(INSTRUCTIONS TO FOLLOW) Line filter on the word "sided": copy each matching line from the entries.

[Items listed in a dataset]
────────────────

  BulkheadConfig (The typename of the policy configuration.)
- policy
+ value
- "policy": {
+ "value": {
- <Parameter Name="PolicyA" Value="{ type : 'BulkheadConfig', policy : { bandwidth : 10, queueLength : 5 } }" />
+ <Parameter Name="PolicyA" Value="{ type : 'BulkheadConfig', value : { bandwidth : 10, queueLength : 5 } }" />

────────────────

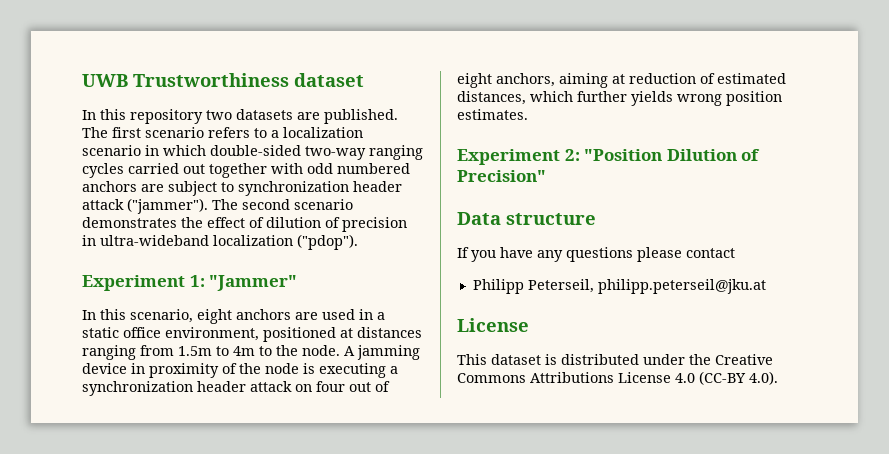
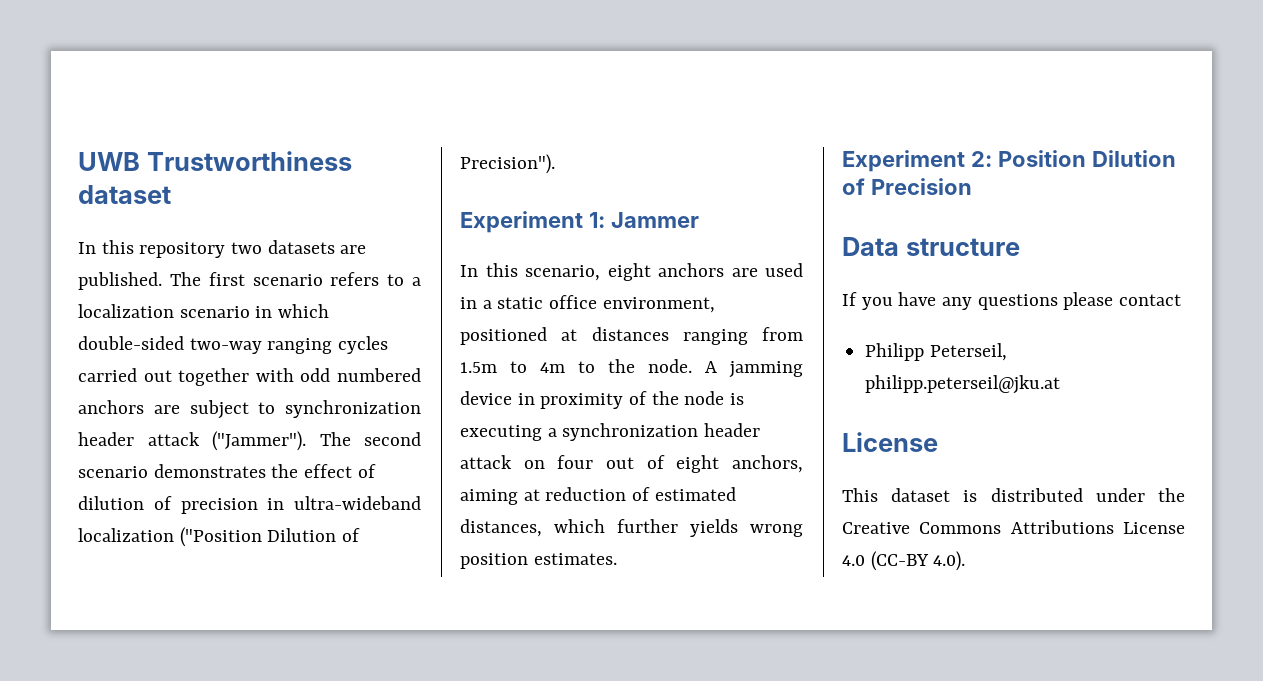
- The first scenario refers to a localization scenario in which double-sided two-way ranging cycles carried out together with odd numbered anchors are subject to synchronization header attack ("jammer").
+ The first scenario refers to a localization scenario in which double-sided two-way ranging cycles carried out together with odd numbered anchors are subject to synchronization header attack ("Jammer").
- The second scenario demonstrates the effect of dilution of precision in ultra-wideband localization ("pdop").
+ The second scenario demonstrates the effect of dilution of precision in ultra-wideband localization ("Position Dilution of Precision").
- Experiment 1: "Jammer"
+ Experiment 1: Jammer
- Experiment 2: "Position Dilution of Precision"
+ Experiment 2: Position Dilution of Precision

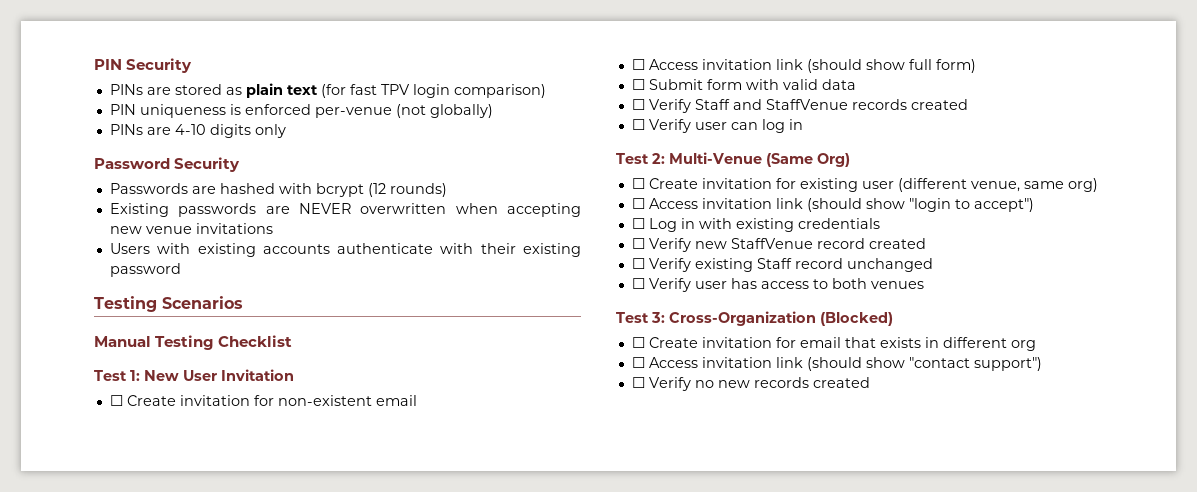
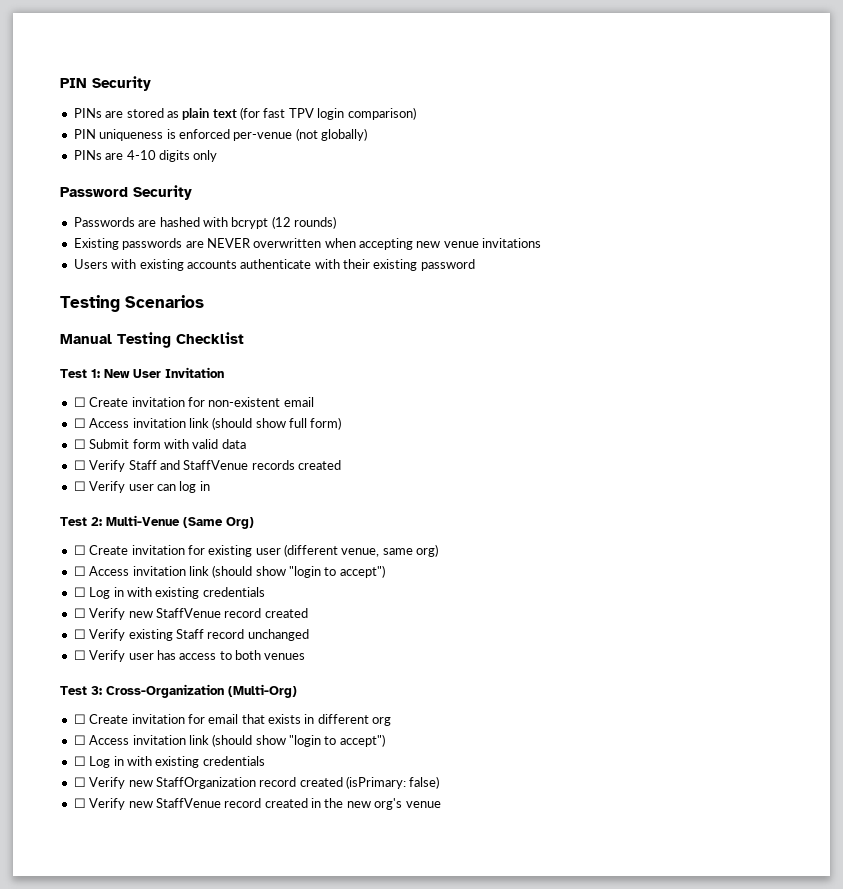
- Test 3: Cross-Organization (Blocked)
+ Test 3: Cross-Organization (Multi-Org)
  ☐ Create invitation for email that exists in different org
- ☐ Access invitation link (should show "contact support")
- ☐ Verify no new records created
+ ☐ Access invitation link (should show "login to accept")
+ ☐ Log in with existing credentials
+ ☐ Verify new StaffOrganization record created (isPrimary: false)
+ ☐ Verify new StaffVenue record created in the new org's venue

────────────────

(RESPONSE AREA)
- The first scenario refers to a localization scenario in which double-sided two-way ranging cycles carried out together with odd numbered anchors are subject to synchronization header attack ("jammer").
+ The first scenario refers to a localization scenario in which double-sided two-way ranging cycles carried out together with odd numbered anchors are subject to synchronization header attack ("Jammer").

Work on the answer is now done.